### Exercise requirements
Reproduce exactly the lines that run from the start of the records below to the line with "[398,447,622,467] Propulsion.Cosmos)); ->", inclusive.

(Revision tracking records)
_ _ _

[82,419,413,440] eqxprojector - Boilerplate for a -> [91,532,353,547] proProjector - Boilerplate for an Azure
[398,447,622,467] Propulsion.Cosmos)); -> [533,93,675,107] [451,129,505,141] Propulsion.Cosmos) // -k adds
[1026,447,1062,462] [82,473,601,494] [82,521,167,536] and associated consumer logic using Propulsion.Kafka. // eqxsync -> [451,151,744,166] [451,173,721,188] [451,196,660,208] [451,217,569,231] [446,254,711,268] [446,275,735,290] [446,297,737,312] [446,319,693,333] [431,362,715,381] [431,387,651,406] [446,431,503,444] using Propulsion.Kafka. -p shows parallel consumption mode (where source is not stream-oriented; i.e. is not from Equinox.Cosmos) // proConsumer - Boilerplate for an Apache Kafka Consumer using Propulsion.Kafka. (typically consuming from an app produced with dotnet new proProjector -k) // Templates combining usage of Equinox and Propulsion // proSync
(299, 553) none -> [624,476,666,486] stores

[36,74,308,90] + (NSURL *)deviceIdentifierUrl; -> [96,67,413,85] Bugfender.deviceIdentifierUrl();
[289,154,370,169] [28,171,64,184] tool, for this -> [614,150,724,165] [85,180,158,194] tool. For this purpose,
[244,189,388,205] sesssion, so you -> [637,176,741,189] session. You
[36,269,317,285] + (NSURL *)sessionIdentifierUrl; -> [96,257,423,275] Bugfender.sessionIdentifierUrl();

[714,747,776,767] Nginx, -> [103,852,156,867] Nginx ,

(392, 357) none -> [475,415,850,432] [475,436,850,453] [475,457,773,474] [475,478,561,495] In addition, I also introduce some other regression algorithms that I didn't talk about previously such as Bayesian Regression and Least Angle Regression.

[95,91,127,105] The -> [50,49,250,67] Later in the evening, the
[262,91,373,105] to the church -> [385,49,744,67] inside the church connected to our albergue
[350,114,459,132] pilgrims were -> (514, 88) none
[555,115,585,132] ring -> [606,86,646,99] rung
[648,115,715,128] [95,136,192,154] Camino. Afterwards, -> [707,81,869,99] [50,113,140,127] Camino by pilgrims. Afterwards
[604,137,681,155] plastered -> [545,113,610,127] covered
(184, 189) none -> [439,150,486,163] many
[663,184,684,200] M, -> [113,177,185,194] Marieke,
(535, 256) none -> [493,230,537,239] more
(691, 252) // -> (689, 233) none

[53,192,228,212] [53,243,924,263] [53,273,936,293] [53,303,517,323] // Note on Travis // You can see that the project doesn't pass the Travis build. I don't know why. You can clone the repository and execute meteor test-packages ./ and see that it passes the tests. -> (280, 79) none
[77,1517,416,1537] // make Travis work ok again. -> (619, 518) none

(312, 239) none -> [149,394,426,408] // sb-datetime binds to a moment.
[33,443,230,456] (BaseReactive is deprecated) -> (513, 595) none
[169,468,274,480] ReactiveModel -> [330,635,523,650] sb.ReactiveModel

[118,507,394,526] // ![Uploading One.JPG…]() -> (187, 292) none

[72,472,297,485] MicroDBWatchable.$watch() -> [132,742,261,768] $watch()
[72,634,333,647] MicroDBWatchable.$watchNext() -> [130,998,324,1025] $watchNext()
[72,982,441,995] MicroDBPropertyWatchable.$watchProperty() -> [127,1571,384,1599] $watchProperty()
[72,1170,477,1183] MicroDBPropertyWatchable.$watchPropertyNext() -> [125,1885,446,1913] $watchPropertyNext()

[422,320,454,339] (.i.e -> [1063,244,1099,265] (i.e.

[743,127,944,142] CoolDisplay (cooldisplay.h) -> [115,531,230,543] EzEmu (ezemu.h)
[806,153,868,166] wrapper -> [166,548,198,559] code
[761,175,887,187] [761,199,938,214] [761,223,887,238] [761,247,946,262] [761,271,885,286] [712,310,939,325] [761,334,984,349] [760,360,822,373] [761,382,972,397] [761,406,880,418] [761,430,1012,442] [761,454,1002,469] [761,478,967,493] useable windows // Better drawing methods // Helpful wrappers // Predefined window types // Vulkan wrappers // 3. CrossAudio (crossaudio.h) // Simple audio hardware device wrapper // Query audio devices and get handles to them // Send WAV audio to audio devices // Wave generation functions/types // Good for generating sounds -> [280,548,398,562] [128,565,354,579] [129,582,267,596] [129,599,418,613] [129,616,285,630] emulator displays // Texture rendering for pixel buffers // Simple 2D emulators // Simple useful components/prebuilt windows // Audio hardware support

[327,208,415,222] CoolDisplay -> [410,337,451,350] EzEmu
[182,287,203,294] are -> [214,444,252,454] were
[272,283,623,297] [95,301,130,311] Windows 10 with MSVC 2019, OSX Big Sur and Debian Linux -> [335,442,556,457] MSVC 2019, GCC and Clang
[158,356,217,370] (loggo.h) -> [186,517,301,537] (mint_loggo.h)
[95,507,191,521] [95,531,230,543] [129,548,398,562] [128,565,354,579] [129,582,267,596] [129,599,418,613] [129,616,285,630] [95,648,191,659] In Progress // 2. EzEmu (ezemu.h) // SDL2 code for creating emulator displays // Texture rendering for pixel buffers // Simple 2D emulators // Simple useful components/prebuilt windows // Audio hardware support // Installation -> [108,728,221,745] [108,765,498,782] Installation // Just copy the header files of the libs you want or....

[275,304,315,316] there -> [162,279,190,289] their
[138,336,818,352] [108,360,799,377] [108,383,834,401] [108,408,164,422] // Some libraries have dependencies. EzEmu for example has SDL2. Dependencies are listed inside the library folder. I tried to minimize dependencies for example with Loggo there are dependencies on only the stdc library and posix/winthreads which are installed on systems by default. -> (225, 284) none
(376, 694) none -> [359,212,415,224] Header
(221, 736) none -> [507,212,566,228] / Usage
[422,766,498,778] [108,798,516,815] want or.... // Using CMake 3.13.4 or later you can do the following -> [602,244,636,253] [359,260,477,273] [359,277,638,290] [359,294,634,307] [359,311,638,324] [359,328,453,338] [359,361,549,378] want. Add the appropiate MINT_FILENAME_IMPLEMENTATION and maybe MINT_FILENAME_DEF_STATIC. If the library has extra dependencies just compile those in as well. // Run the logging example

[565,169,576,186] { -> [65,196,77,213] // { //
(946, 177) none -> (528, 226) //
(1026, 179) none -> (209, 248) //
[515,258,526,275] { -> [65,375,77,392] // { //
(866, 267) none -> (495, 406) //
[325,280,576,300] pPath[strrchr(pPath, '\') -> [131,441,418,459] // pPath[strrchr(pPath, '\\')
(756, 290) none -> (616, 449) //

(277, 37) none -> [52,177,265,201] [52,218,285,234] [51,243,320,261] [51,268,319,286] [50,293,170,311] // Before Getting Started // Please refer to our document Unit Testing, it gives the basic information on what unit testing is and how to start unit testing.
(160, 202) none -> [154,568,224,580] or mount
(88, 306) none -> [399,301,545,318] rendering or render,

_ _ _

### The completed task
[82,419,413,440] eqxprojector - Boilerplate for a -> [91,532,353,547] proProjector - Boilerplate for an Azure
[398,447,622,467] Propulsion.Cosmos)); -> [533,93,675,107] [451,129,505,141] Propulsion.Cosmos) // -k adds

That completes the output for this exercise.